Pada abad modern ini, ilmu-ilmu
pengetahuan telah merasuki setiap sudut kehidupan manusia. Hal ini tidak dapat
dipungkiri karena ilmu-ilmu pengetahuan banyak membantu manusia mengatasi
berbagai masalah kehidupan. Prasetya T. W. dalam artikelnya yang berjudul
“Anarkisme dalam Ilmu Pengetahuan Paul Karl Feyerabend” mengungkapkan bahwa ada
dua alasan mengapa ilmu pengetahuan menjadi begitu unggul. Pertama,
karena ilmu pengetahuan mempunyai metode yang benar untuk mencapai
hasil-hasilnya. Kedua, karena ada hasil-hasil yang dapat diajukan
sebagai bukti keunggulan ilmu pengetahuan. Dua alasan
yang diungkapkan Prasetya tersebut, dengan jelas menunjukkan bahwa ilmu
pengetahuan memainkan peranan yang cukup penting dalam kehidupan umat manusia.
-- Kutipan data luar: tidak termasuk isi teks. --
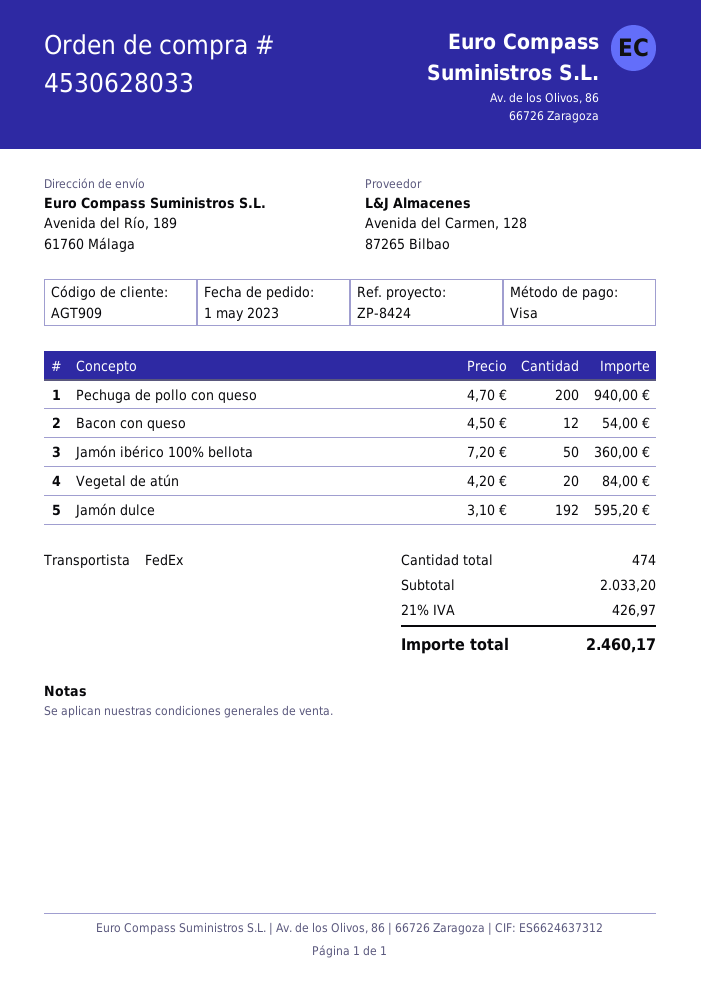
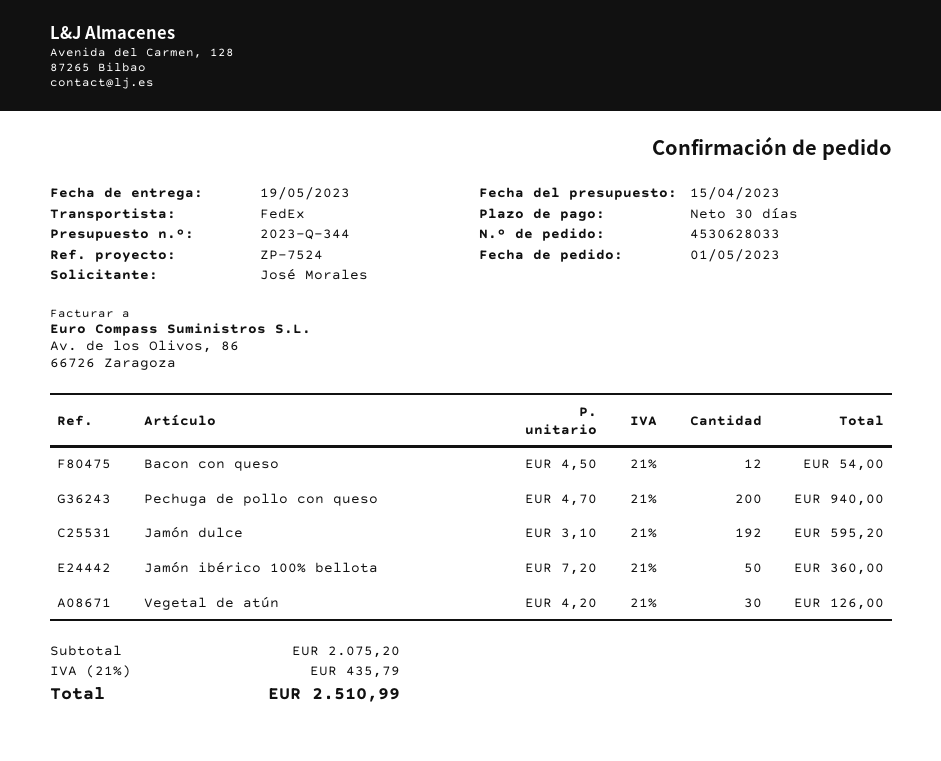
reference: ZP-8424 -> ZP-7524
Vegetal de atún: 20 x 4.20 = 84.00 -> 30 x 4.20 = 126.00
subtotal: 2033.20 -> 2075.20
tax: 21% = 426.97 -> 21% = 435.79
total: 2460.17 -> 2510.99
Akan tetapi, ada pula tokoh yang
justru anti terhadap ilmu pengetahuan. Salah satu tokoh yang cukup terkenal
dalam hal ini adalah Paul Karl Feyerabend. Sikap anti ilmu pengetahuannya ini,
tidak berarti anti terhadap ilmu pengetahuan itu sendiri, tetapi anti terhadap
kekuasaan ilmu pengetahuan yang kerap kali melampaui maksud utamanya.
Feyerabend menegaskan bahwa ilmu-ilmu pengetahuan tidak menggunguli
bidang-bidang dan bentuk-bentuk pengetahuan lain. Menurutnya, ilmu-ilmu
pengetahuan menjadi lebih unggul karena propaganda dari para ilmuan dan adanya
tolak ukur institusional yang diberi wewenang untuk memutuskannya.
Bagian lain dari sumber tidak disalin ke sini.